# Battery storage system



## seabass (Oct 28, 2021)

I called my local building code office and am having a disagreement about whether or not the battery storage system I am planning would be considered hazardous (H).

They are saying it would be considered hazardous under IFC Chapter 12 because the batteries contain lithium, which is flammable.

However if you look at 1206.2.9 it states that lithium based battery systems will be considered hazardous if they exceed 600 kWh.

My system will be only 128kWh, which is under the limit.

Why would the IFC contain such a limit for lithium batteries if any amount of lithium batteries is going to be treated as Hazardous?

I don't think MT has seen a lot of these battery storage systems yet, so I'm skeptical of their office's interpretation.

In case more details are needed, here is my plan for the building: I believe S2 is the appropriate occupancy type for this building. It has a battery storage room, parking garage, laundry, bathroom, and nonflammable storage room. My interpretation was that nothing in IFC Chapter 12 prevents me from using S2 as long as I am complying with sprinkler system, fire wall, burn ratings etc.

Does anyone know what is the correct interpretation of the code? Can I use S2?

Thanks!


----------



## Joe.B (Oct 28, 2021)

Which code cycle? Mine is based off of 2018 IFC with CA amendments and I don't have that section. When I searched Montana codes (via upcodes) it shows 2012 IFC and has Ch 12-19 reserved. So if you're getting a local code interpretation then they need to tell you what code book they are reading from and make sure it's adopted locally. Maybe your jurisdiction has adopted a newer version? I recommend that you read through parts of Ch 3 & 4 from your current IBC as well.


----------



## RLGA (Oct 28, 2021)

seabass said:


> I called my local building code office and am having a disagreement about whether or not the battery storage system I am planning would be considered hazardous (H).
> 
> They are saying it would be considered hazardous under IFC Chapter 12 because the batteries contain lithium, which is flammable.
> 
> ...


You are conflating _hazardous materials_ with a _Group H occupancy_. Yes, batteries are considered a _hazardous material_, but they are not always classified as a _Group H occupancy_. Section 1209.2.9 explains when a Group H classification is applicable. Whether classified as a Group H occupancy or not, battery systems must comply with Section 1206 if their quantities exceed those listed in Table 1206.2.


----------



## ICE (Oct 28, 2021)

128 kilowatt is a large system.  Perhaps you missed a decimal point and it is supposed to be 12.8 KW


----------



## mtlogcabin (Oct 28, 2021)

Up Codes are incorrect Chapters 12-19 are not reserved






						23.12.601 : ADOPTION OF THE INTERNATIONAL FIRE CODE (2012 EDITION) - Administrative Rules of the State of Montana
					






					rules.mt.gov


----------



## mtlogcabin (Oct 28, 2021)

Are you dealing with the state or a local AHJ?


----------



## seabass (Oct 28, 2021)

Wow, a lot of replies here. Thanks everyone!

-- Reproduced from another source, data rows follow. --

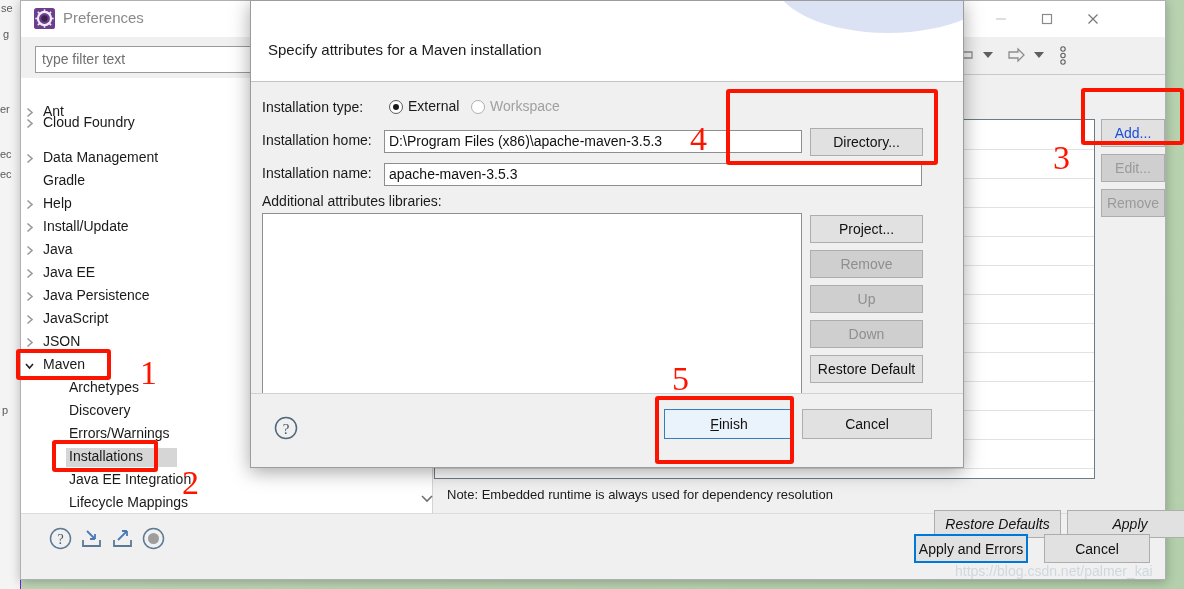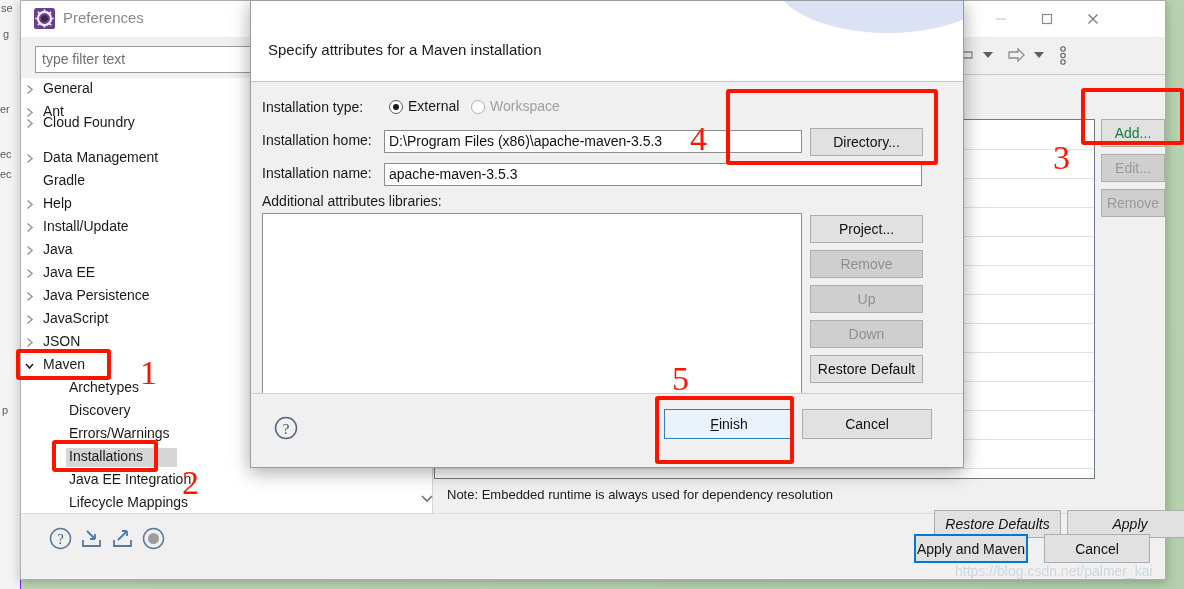"General" div.tnode { html: <div> <svg> <polyline></polyline> </svg> <span>General</span> </div> -> none }
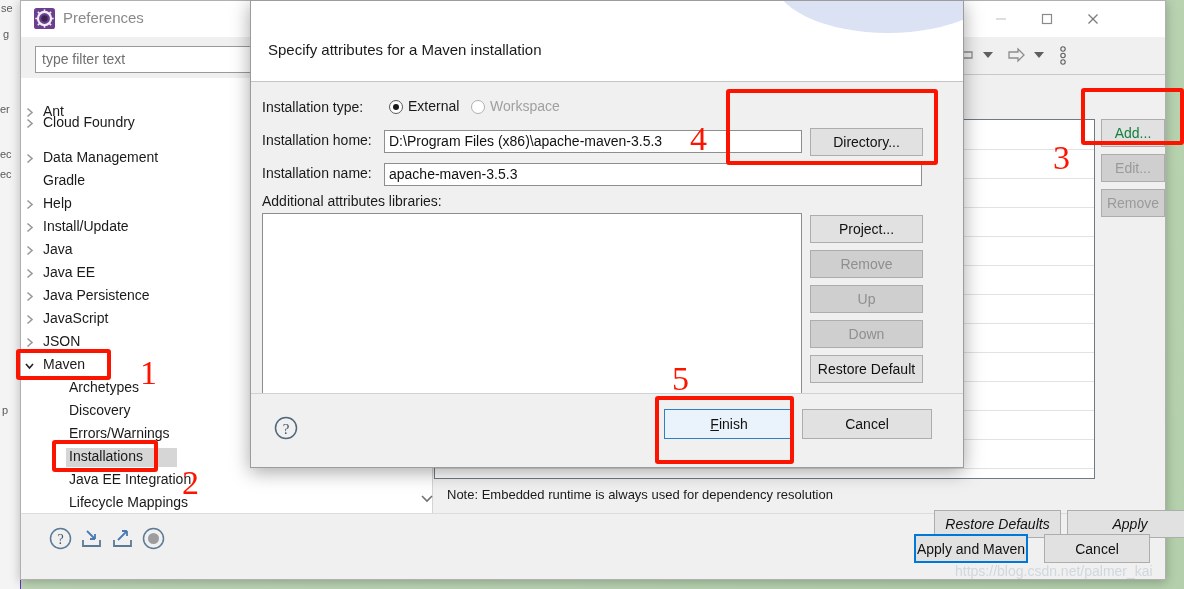"Add..." .sbtn.enabled { color: #15803d -> #1d4ed8 }
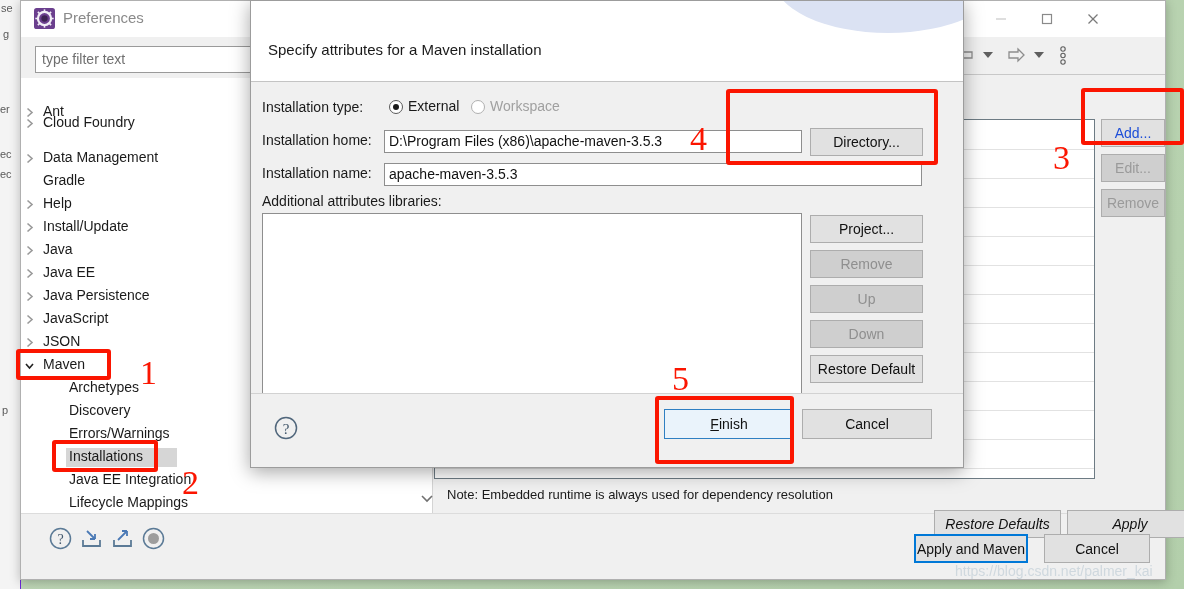"Apply and Maven" div { text: Maven -> Errors }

I am dealing with State, not local. Property is unzoned by county so permits come from Montana building code bureau.

It is 128kWh. No decimal point error.

I spoke to them again and they are saying the fire marshal goes by IFC 2012, but that BCB technically hasn't adopted any IFC yet.
They are working on adopting IFC 2021 in the coming year.

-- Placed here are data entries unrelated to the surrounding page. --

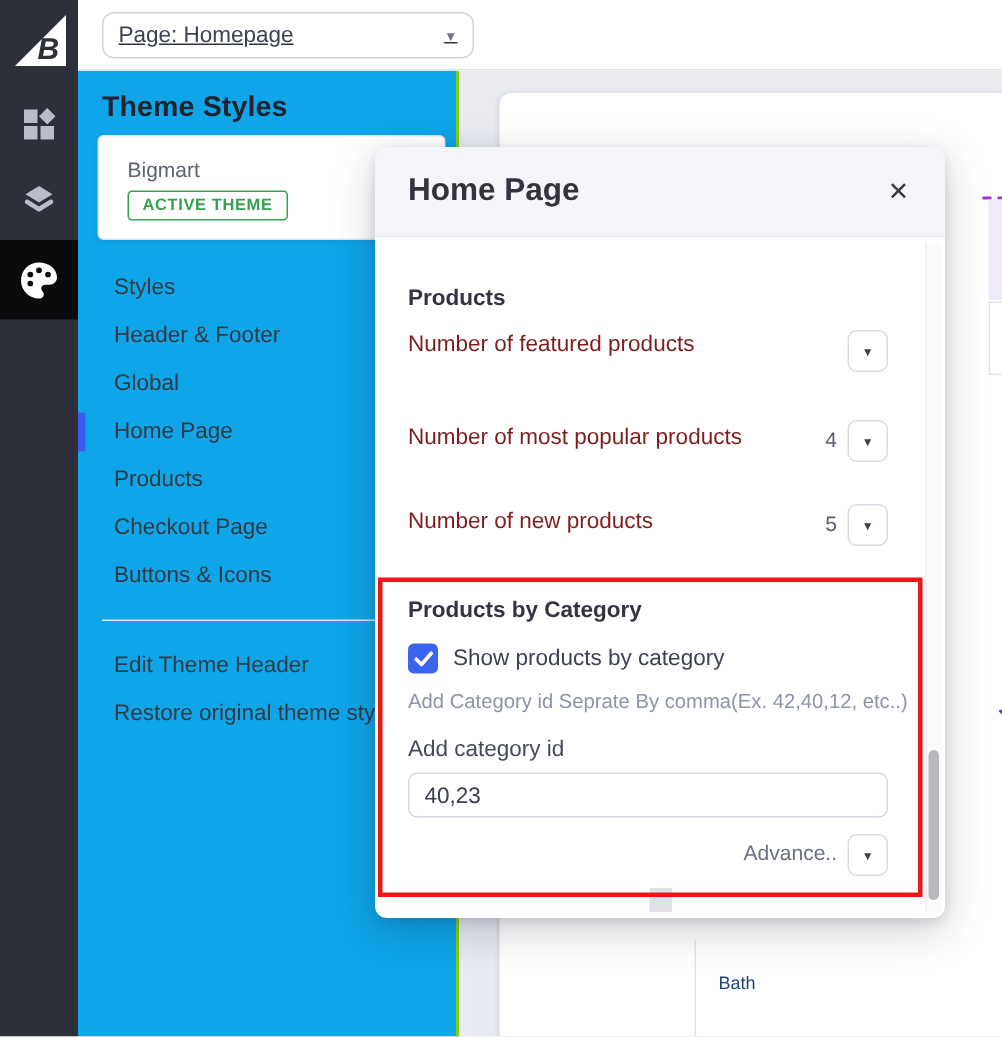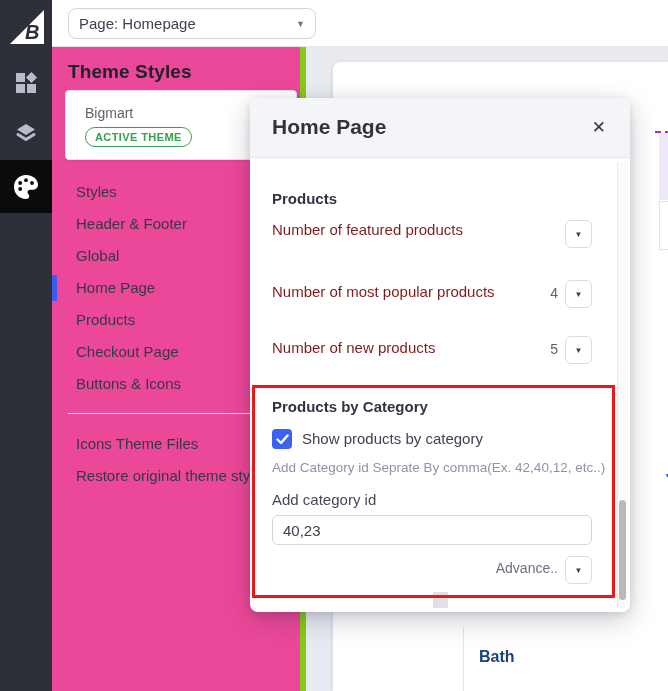"Page: Homepage" .page-select { text-decoration: none -> underline }
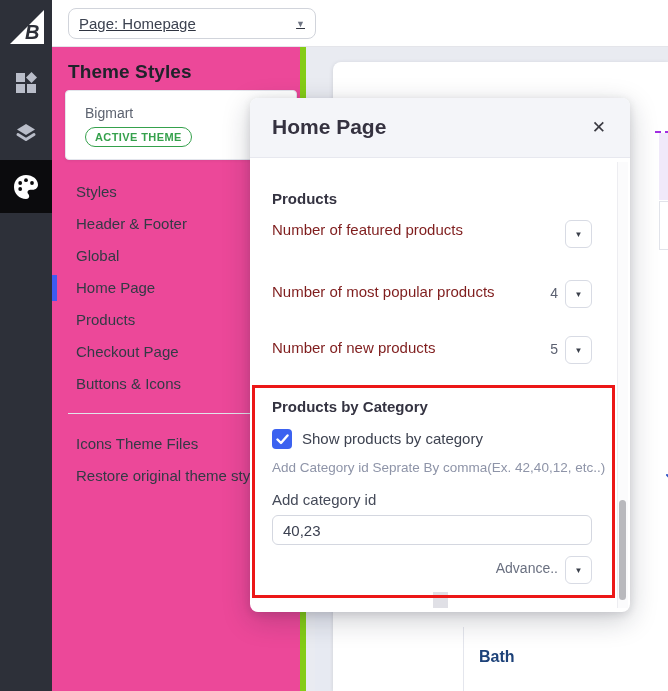"Theme Styles" .theme-panel { background: #ec4899 -> #0ea5e9; border-right: 6px solid #84cc16 -> 2px solid #84cc16 }
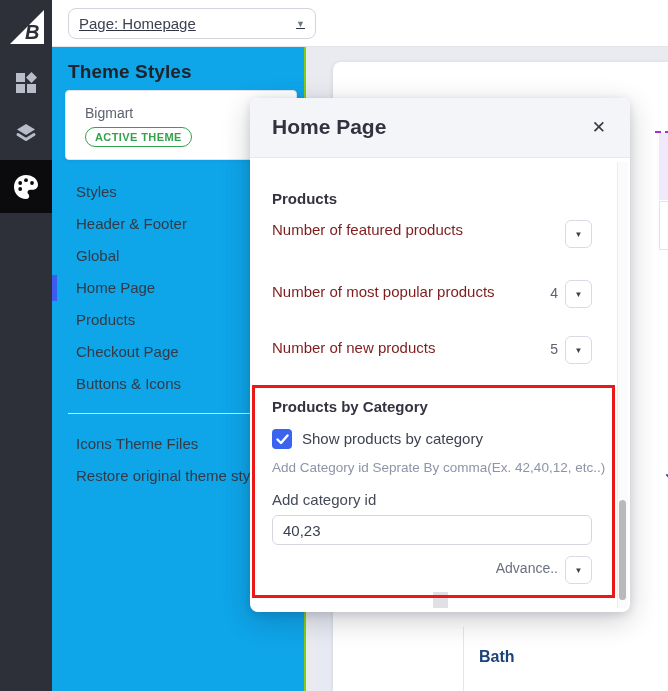"ACTIVE THEME" .active-badge { border-radius: 10px -> 3px }
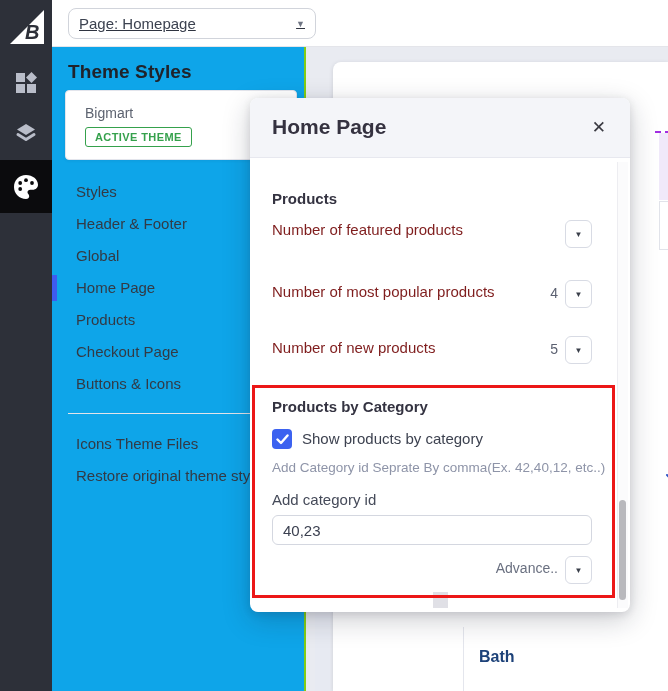"Icons Theme Files" a.panel-link { text: Icons Theme Files -> Edit Theme Header }
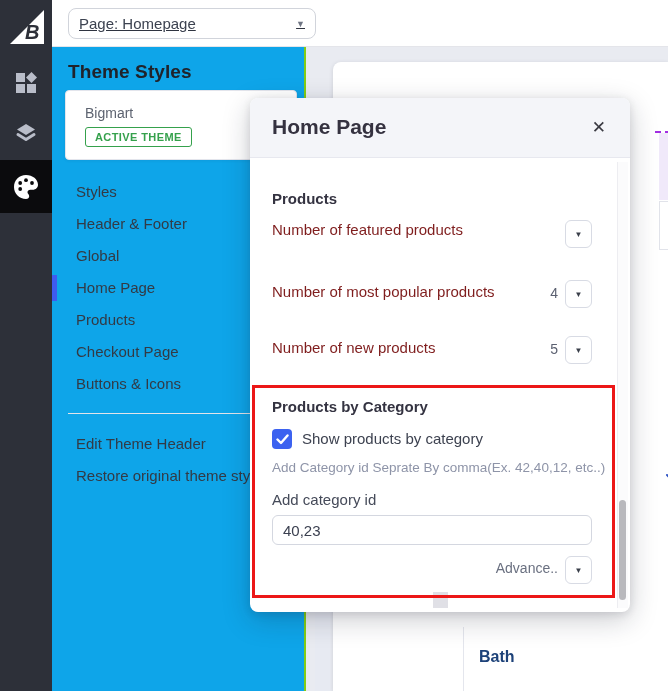"Bath" .pv-link { font-size: 16px -> 12px; font-weight: 700 -> 400 }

Also, they are now saying it only goes to H occupancy for >12k sqft or >1000lbs flammable material.
If I am under those figures, then I should be able to get a permit for S-1, which is closer to my own interpretation of the code.


----------



## mtlogcabin (Oct 28, 2021)

The BCB does not adopt the fire code the Justice Department does. Unlike the building codes local jurisdictions can adopt later editions of the fire code and amend it to be more stringent but not less stringent than the state. We adopted the 2018 IFC


----------